试图理解`git diff`和`git mv`重命名检测机制 [英] Trying to understand `git diff` and `git mv` rename detection mechanism
问题描述
这是我之前询问的另一个问题的后续行动。
在编辑之前,最初创建的文件 something
被重命名为 somethingelse
可以观察到此处:
git mv something somethingelse
文件 somethingelse
然后获取更名后退至 something
在第二次vim编辑之前:
$基本上在下面的部分代码:
$ b
#如果你添加了一些东西到第一行,重命名不会被Git
#检测到。

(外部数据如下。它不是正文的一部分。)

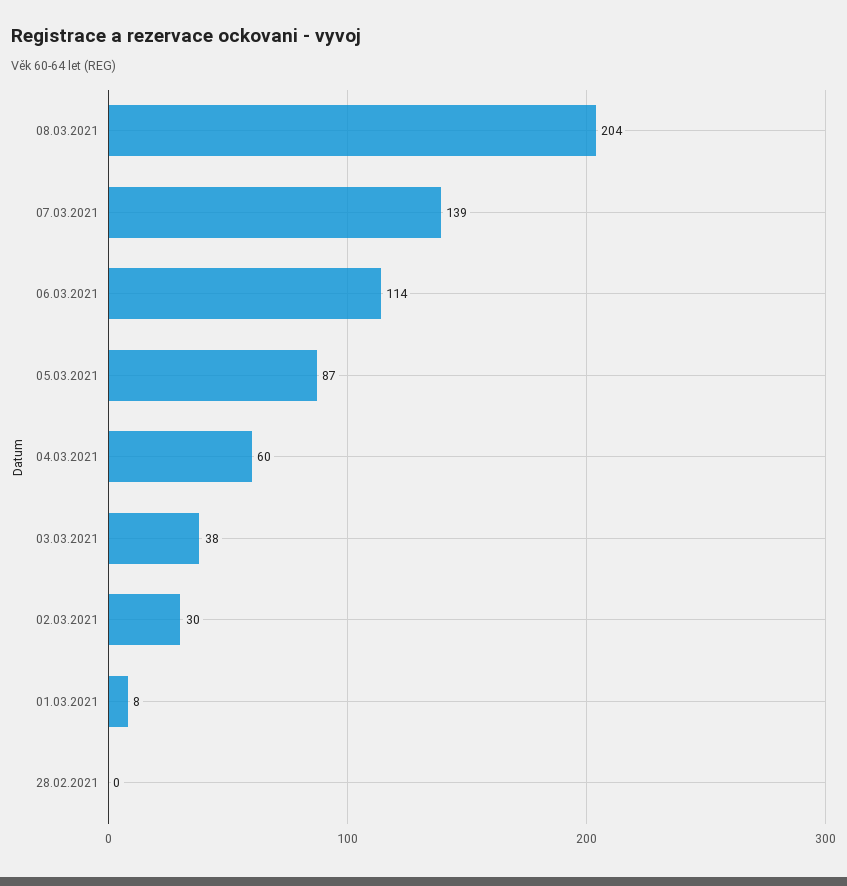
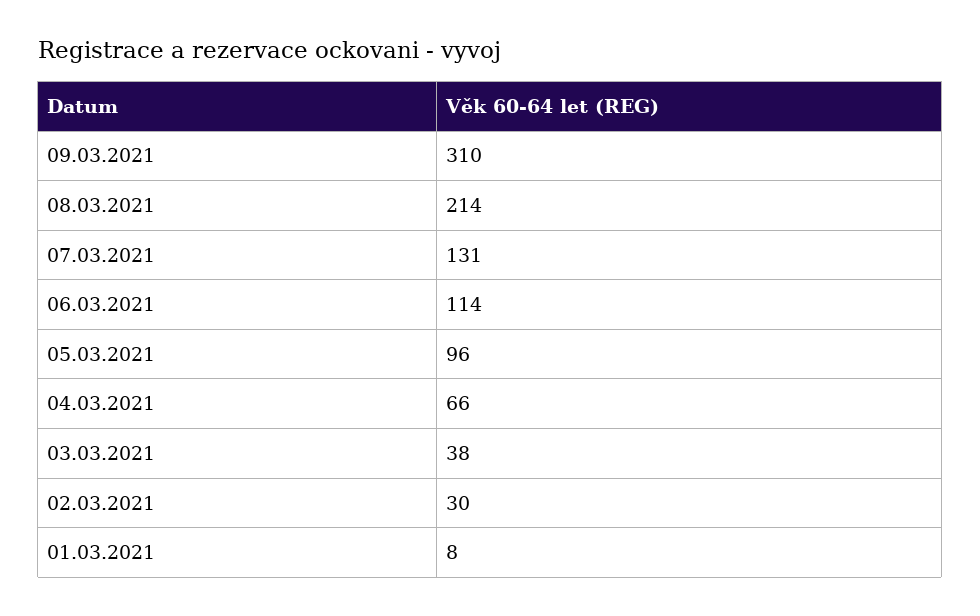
08.03.2021: 204 -> 214
07.03.2021: 139 -> 131
05.03.2021: 87 -> 96
04.03.2021: 60 -> 66
28.02.2021: 0 -> none
09.03.2021: none -> 310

但是,如果你创建了2个换行符并用新代码填充第3行,
#因任何原因检测到重命名
printf\ nCOMMAND:vim something\\\
\\\
vim something
如果现在我在代码中添加 abc
,我们最终会得到:
第一行代码。 abc
我认为第1行增加了4个字节,这:
分支大师
要提交的更改:
(使用git reset HEAD<文件> ...以取消存储)
新文件:某物
删除:somethingelse
然后,如果我们添加一个换行符并在第三行输入abc(它也应该是4个字节,如果错误的话纠正我):
第一行代码。
abc
忽然,Git会检测到重命名(包含编辑):
关于分支master
要提交的更改:
(使用git reset HEAD< file> ...停用)
改名为:somethingelse - >某些
给出解释这个在一定程度上,采取 git diff
重命名检测考虑到 git status
的临界值。
不应该Git行为相同,因为我们在两种情况下都添加了4个字节,但以不同的方式或换行符与此有关?
Git的相似指数计算不是,据我所知,除了在来源之外的任何地方记录,从diffcore-delta.c 。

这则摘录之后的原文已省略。